While I do not have any of the eye diseases you spoke of, I do have Optic Neuritis. I have been blind (visually impaired) for two and a half years. Don’t get me wrong, I did go through a time when I was depressed, angry, and and overall pissed of, but if course it got me no where (I went blind in two weeks). It wasn’t until I could do one of two things: I could either check out, or start living again. Thankfully with the help of God and my amazing family, I decided to make the best of it. At the ripe age of 47, I decided to go back to college. I am proud to announce that at the age of 49, in May of 2016, I will be graduating with honors with my Associates degree. I will then be moving on to graduate school. My major is Psychology, and I’m trying to get my minor in Forensics. I dont know yet where this journey will take me, but I think God does.
I used to regret going blind in the beginning, until I sat up and realized how much “living” I had lost out on. Now, I can honestly say that I don’t regret going blind because it has helped me to never take a day for granted. The world is such a colorful and amazing place to be and I relish every day I can see, if just a little. I enjoy people more too, and am sad when people try to avoid me… I am also thankful to Guide Dogs for the Blind for giving me Charlie in June of 2015. Now, if they only had the self driving cars, I can and will be totally independent!
I have glaucoma and I never let it stop me from achieving my goals! I thank it for making me stronger in my faith in God.
That’s great Jazzy….I have no doubt it has made your faith stronger. Love your name, btw!
Thank you for this insightful article! We have almost eleven year old twin girls losing their vision and this article gave us a lot of insight into what they experience. You discussed things I never would’ve thought of that explain a lot. It means so much to us to try to understand the world as our girls see it and to empower them. Thank you!
Hi Vickie, and oh my gosh… other identical twins with RP? What are the odds? (seriously, I wonder what the odds are statistically….low, I’d imagine!) I am SO happy you found our blog, and I really hope it’s helpful to you, your girls and your family.

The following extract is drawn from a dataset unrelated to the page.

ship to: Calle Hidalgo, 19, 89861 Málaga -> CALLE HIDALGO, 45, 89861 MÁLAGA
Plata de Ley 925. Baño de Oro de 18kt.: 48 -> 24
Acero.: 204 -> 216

I know we can’t speak for all people w/ RP and that everyone’s experiences growing up with something is different, but in talking to others, there do seem to be some common threads. I think that is an EXCELLENT goal as parents….. with that kind of outlook, nothing will stand in your girls’ way. If they ever want anyone to talk with as they get older, please feel free to contact us! Joy 🙂
Goosebumps from your comment for sure, Vickie! You and your girls are the main reason we write this blog, so it is music to our ears to hear that it has been helpful to you and your husband in better understanding your girls’ worlds.

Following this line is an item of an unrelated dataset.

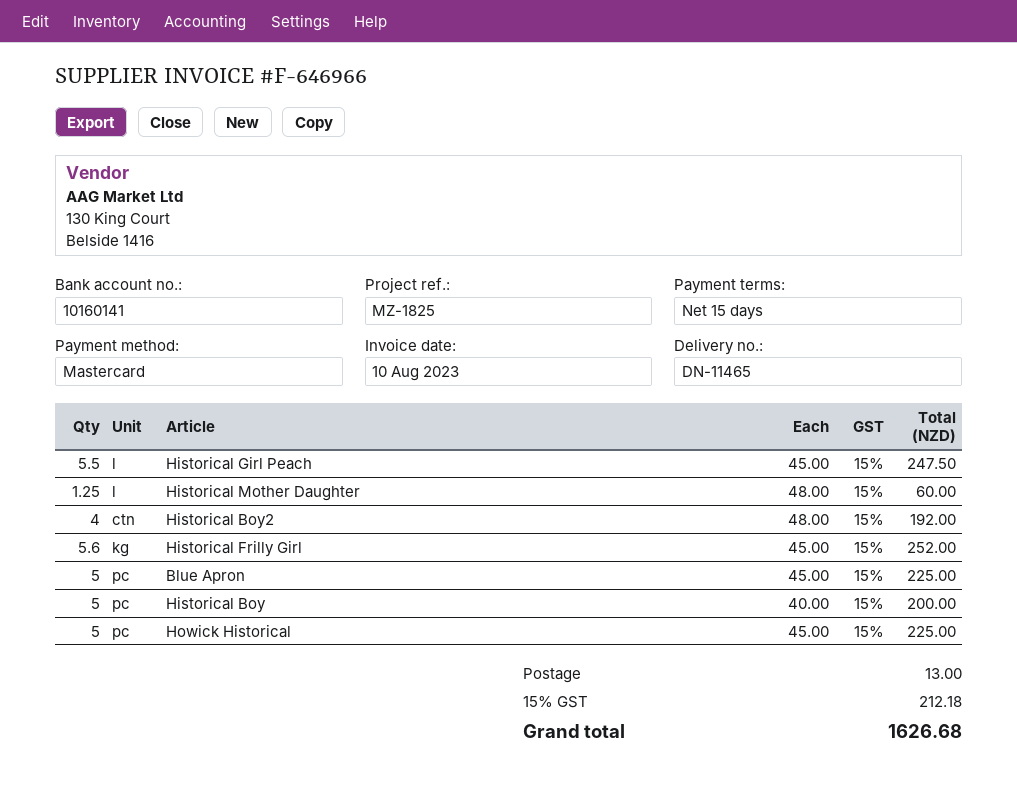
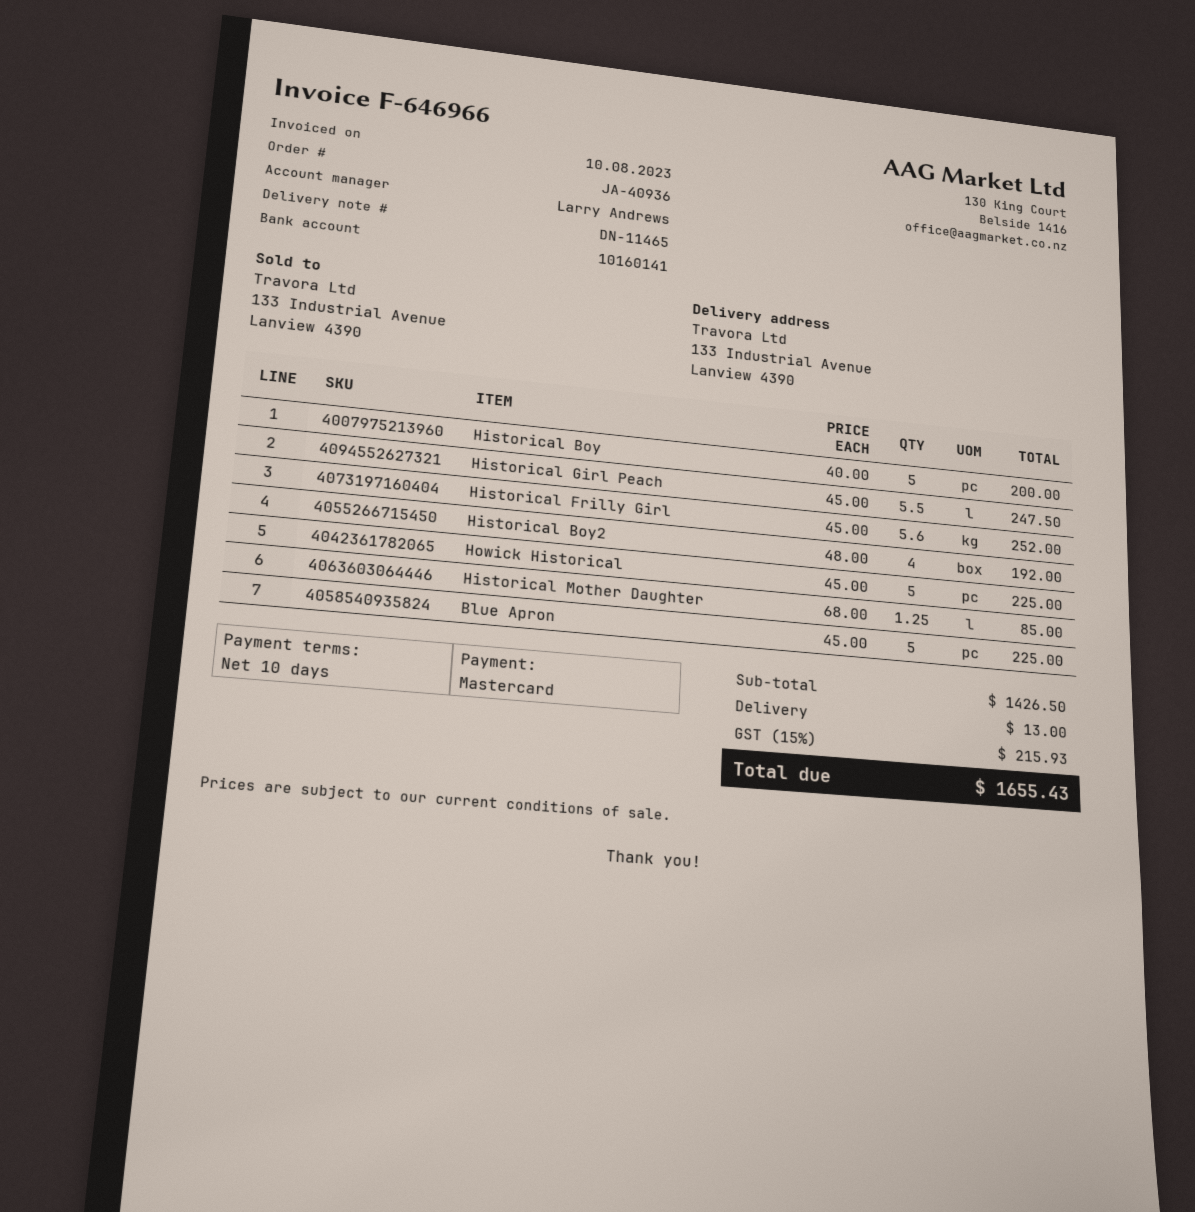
payment terms: 15 days -> 10 days
Historical Mother Daughter: 1.25 x 48.00 = 60.00 -> 1.25 x 68.00 = 85.00
tax: 15% = 212.18 -> 15% = 215.93
total: 1626.68 -> 1655.43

Thank you both! I actually sat down with the girls today and read them part of this article. We discussed the parts that really enlightened me regarding current issues (#3 & #5) it really helped open up the line of communication. When I told them I read a blog written by a set of identical twins with low vision they looked at each other like “What?” They thought that was pretty cool.
We will definitely be following you ladies and looking forward to more of your well written, informative articles! Thank you for sharing your thoughts and experiences!!